How to convert HTML characters into plain text

I have some data fields that have HTML encoding.

Example 1:
Isol. from < i >Dryopteris abbreviata< /i >
Example 2:
C< sub >23< /sub >H< sub >28< /sub >O< sub >8< /sub >

How do I convert these into the following text strings?

Example 1 (converted):
Isol. from Dryopteris abbreviata
where the ‘Dryopteris abbreviata’ is in italics

Example 2 (converted):
where the numbers are in subscript

I have tried using a Java Snippet node with org.jsoup.parser.Parser additional bundles import and out_MOLF = Parser.unescapeEntities(c_MOLF, false) as my code.

I could configure the node and get it to run.
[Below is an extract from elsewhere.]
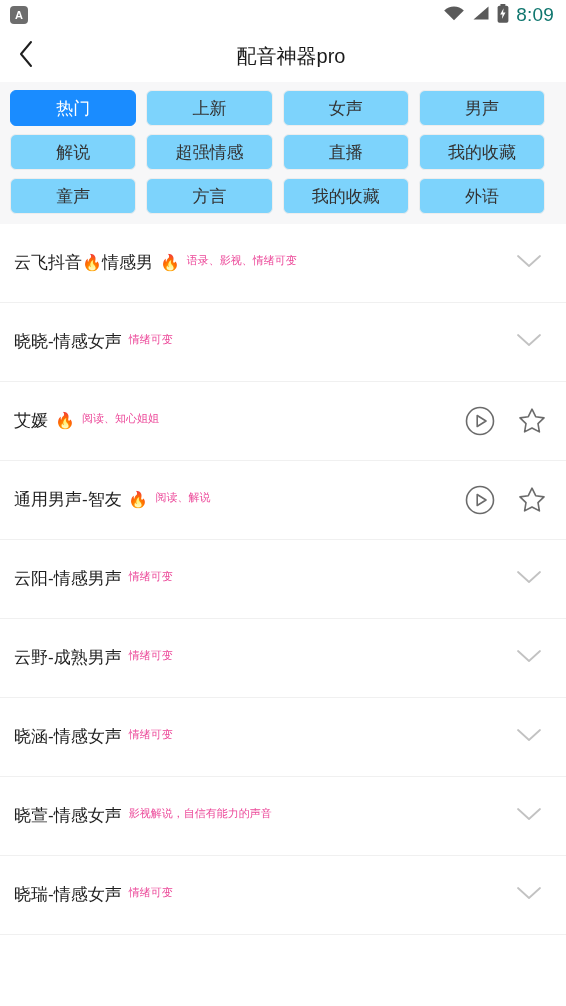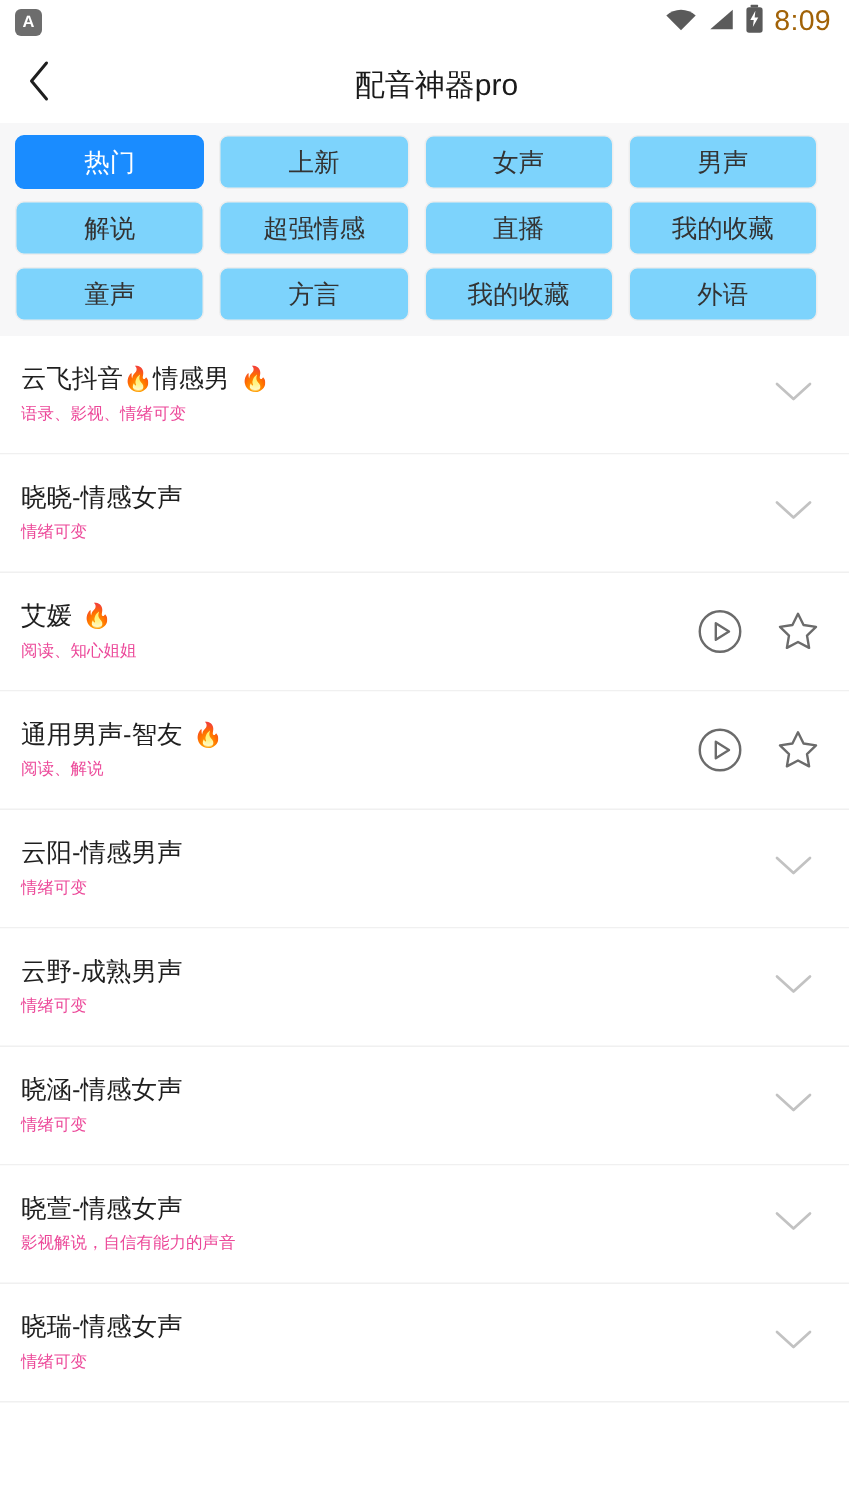"8:09" .sb-time { color: #a16207 -> #0f766e }
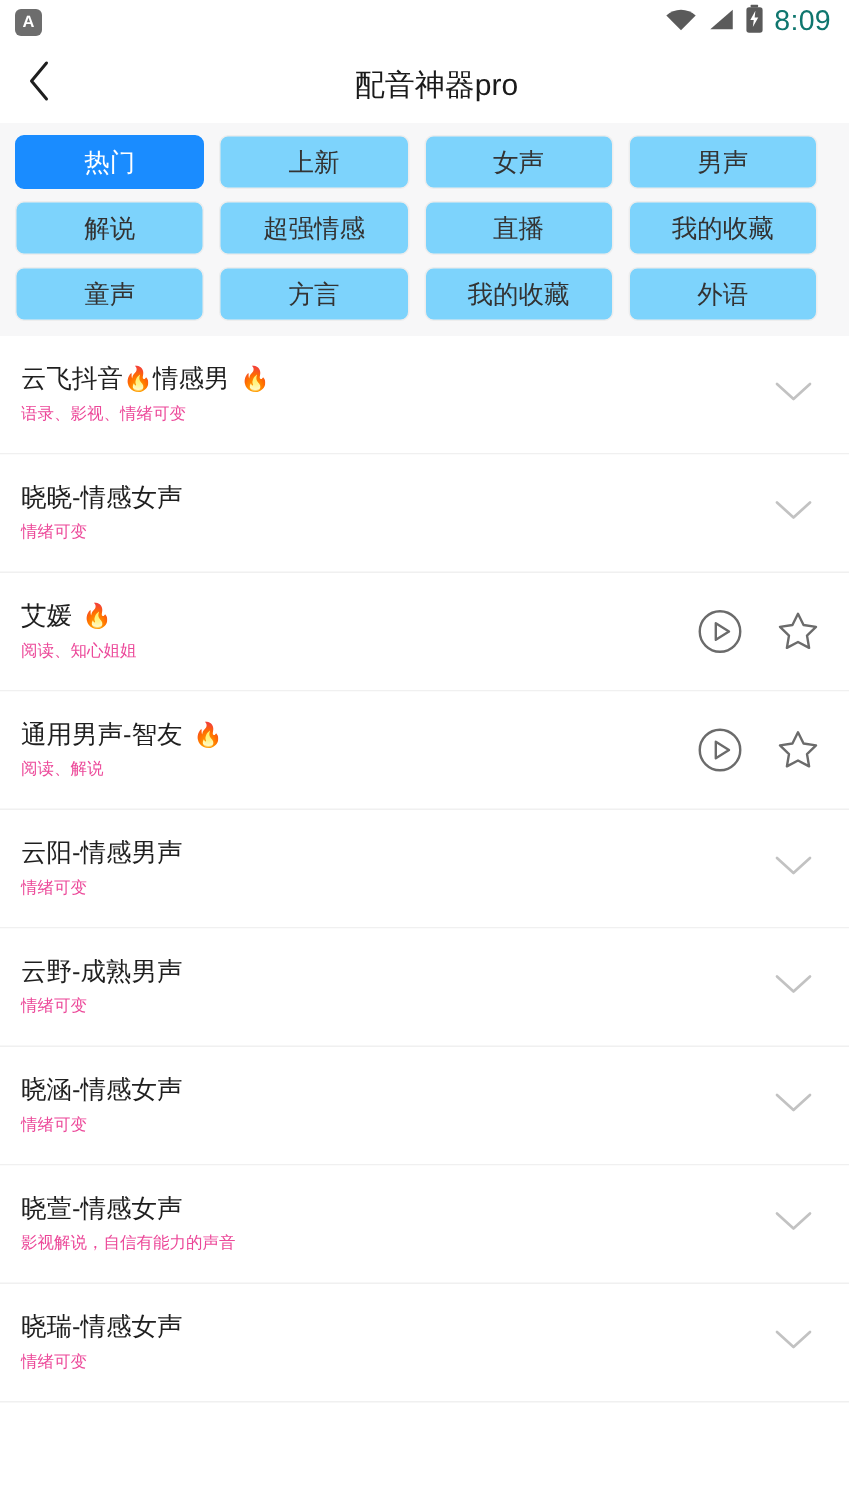"云飞抖音🔥情感男 🔥" .row-text { flex-direction: column -> row }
However, the text has not been converted at all.

I hope somebody can help me.

You might want to provide a sample upload to get better support

1 Like

Hi @David_G

It’s unfortunately not able to make the “normal” grey output table display the HTML-formatted text

But you can use the JS-based Table View node and that will display the HTML formatting without further ado

Mind that the output here is in the interactive view

That’s the only ‘solution’/workaround that I could think of, but maybe there are really Java-savvy folks know more :slight_smile:
Sorry I don’t have an better answer!



If plain text is wanted, there is also the Markup Tag Filter, which will remove such formatting tags from the string.

Hi @Alice_Krebs

Thank you for your answer.

So as I understand it I cannot expose the HTML-formatted text to an end-user in a webpage or Excel file or csv file.

It would be good if such nodes could be developed that would allow this.

Thanks for your help!


Hi @David_G

No, if you display the Interactive view of the Table View node as a webpage using our commercial product, the text will be formatted without further ado.

But you are right with regards to outputting csv and Excel.
Thanks for the feedback, will forward that to the devs :slight_smile: